因此,我注意到生成这些名称的代码位于称为外部 C 函数的 model.matrix
函数的深处。我可以使用如下 hack 来恢复由术语构建的名称(term
是从公式本身中取出的 expression/symbol 对象):
names.for.term <- function(term, data, order.as.in=term) {
# construct a simple formula that has only the requested term
f <- formula(substitute(~ x, list(x=term)))
# make a terms object for manipulation
term.terms <- terms(f, data=data)
# what order do we want to consider variables in?
requested.order <- na.omit(match(
row.names(attr(terms(order.as.in), 'factors')),
row.names(attr(term.terms, 'factors'))))
# force the order of variables (setting row.names is enough;
# values in this array are not important for the process of building
# strings if you have only a single summand. if not, good luck)
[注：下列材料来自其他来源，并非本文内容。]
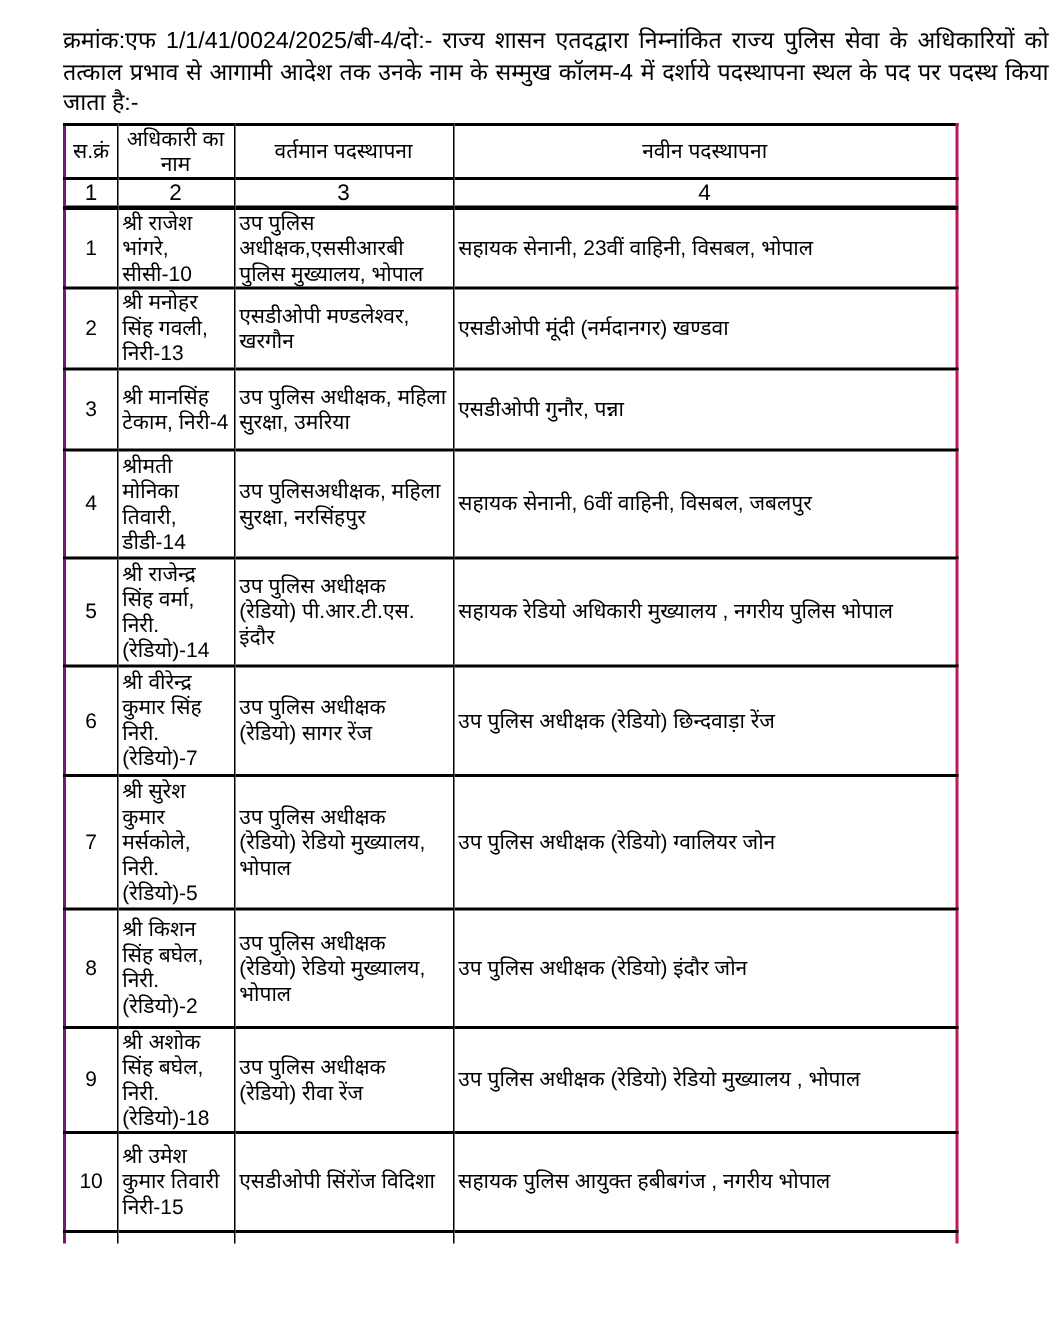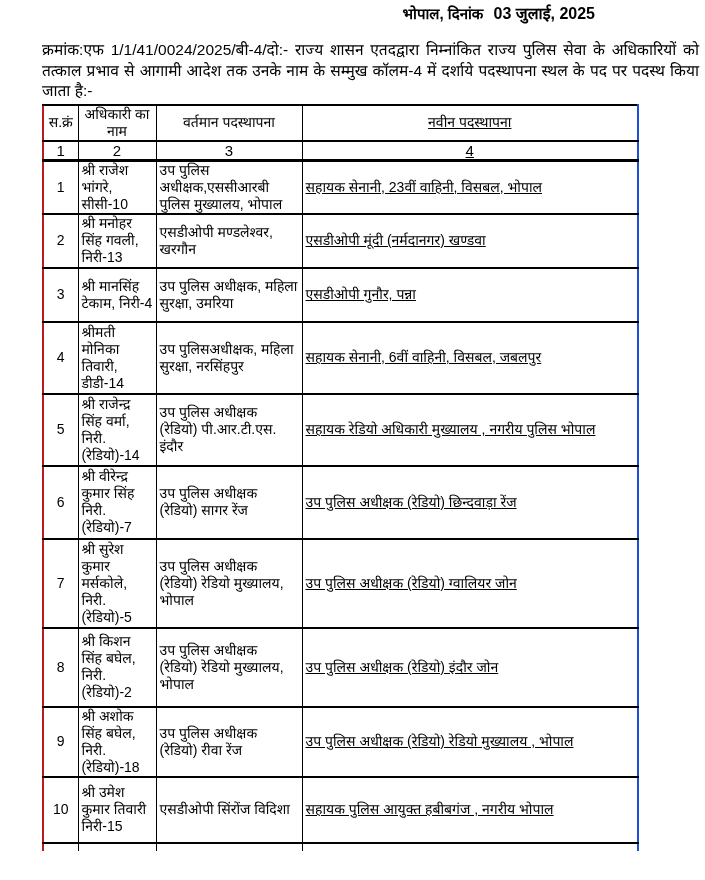--- a/index.html
+++ b/index.html
@@ -48,38 +48,34 @@
     border-right: 1px solid #000;
     border-top: 2px solid #000;
     border-bottom: 2px solid #000;
     padding: 0 3px;
     vertical-align: middle;
     font-weight: normal;
     line-height: 17px;
     overflow: hidden;
   }
   table.transfer th:first-child,
-  table.transfer td:first-child { border-left: 2px solid #b91c1c; text-align: center; }
+  table.transfer td:first-child { border-left: 2px solid #701a75; text-align: center; }
   table.transfer th:last-child,
-  table.transfer td:last-child { border-right: 2px solid #1d4ed8; text-decoration: underline; }
+  table.transfer td:last-child { border-right: 2px solid #be185d; }
 
   table.transfer th { text-align: center; }
   tr.numrow td { border-bottom: 3px solid #000; text-align: center; font-size: 15px; }
   td.sno { text-align: center; }
   tr.partial td { border-bottom: none; padding: 0; }
 </style>
 </head>
 <body>
 
 <div class="page">
 
-  <div class="date-line">
-    <span>भोपाल, दिनांक</span>
-    <span class="date">03 जुलाई, 2025</span>
-  </div>
 
   <div class="intro">क्रमांक:एफ 1/1/41/0024/2025/बी-4/दो:- राज्य शासन एतदद्वारा निम्नांकित राज्य पुलिस सेवा के अधिकारियों को तत्काल प्रभाव से आगामी आदेश तक उनके नाम के सम्मुख कॉलम-4 में दर्शाये पदस्थापना स्थल के पद पर पदस्थ किया जाता है:-</div>
 
   <table class="transfer">
     <colgroup>
       <col class="c1">
         <col class="c2">
         <col class="c3">
         <col class="c4">
     </colgroup>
row.names(attr(term.terms, 'factors')) <-
row.names(attr(term.terms, 'factors'))[requested.order]
# we need model frame object to have columns in the same order as
# rows above; types of variables (e.g. factors) are inferred from here
m <- model.frame(f, data)[requested.order]
# call deep into C code
dimnames(.External2(stats:::C_modelmatrix, term.terms, m))[[2]][-1]
}
丑陋,但有效。由于字符串取决于此函数调用在术语中遇到的变量的顺序,因此您可能希望将完整公式作为 order.as.in
传递。现在唯一剩下的就是反转映射,这在这一点上是微不足道的。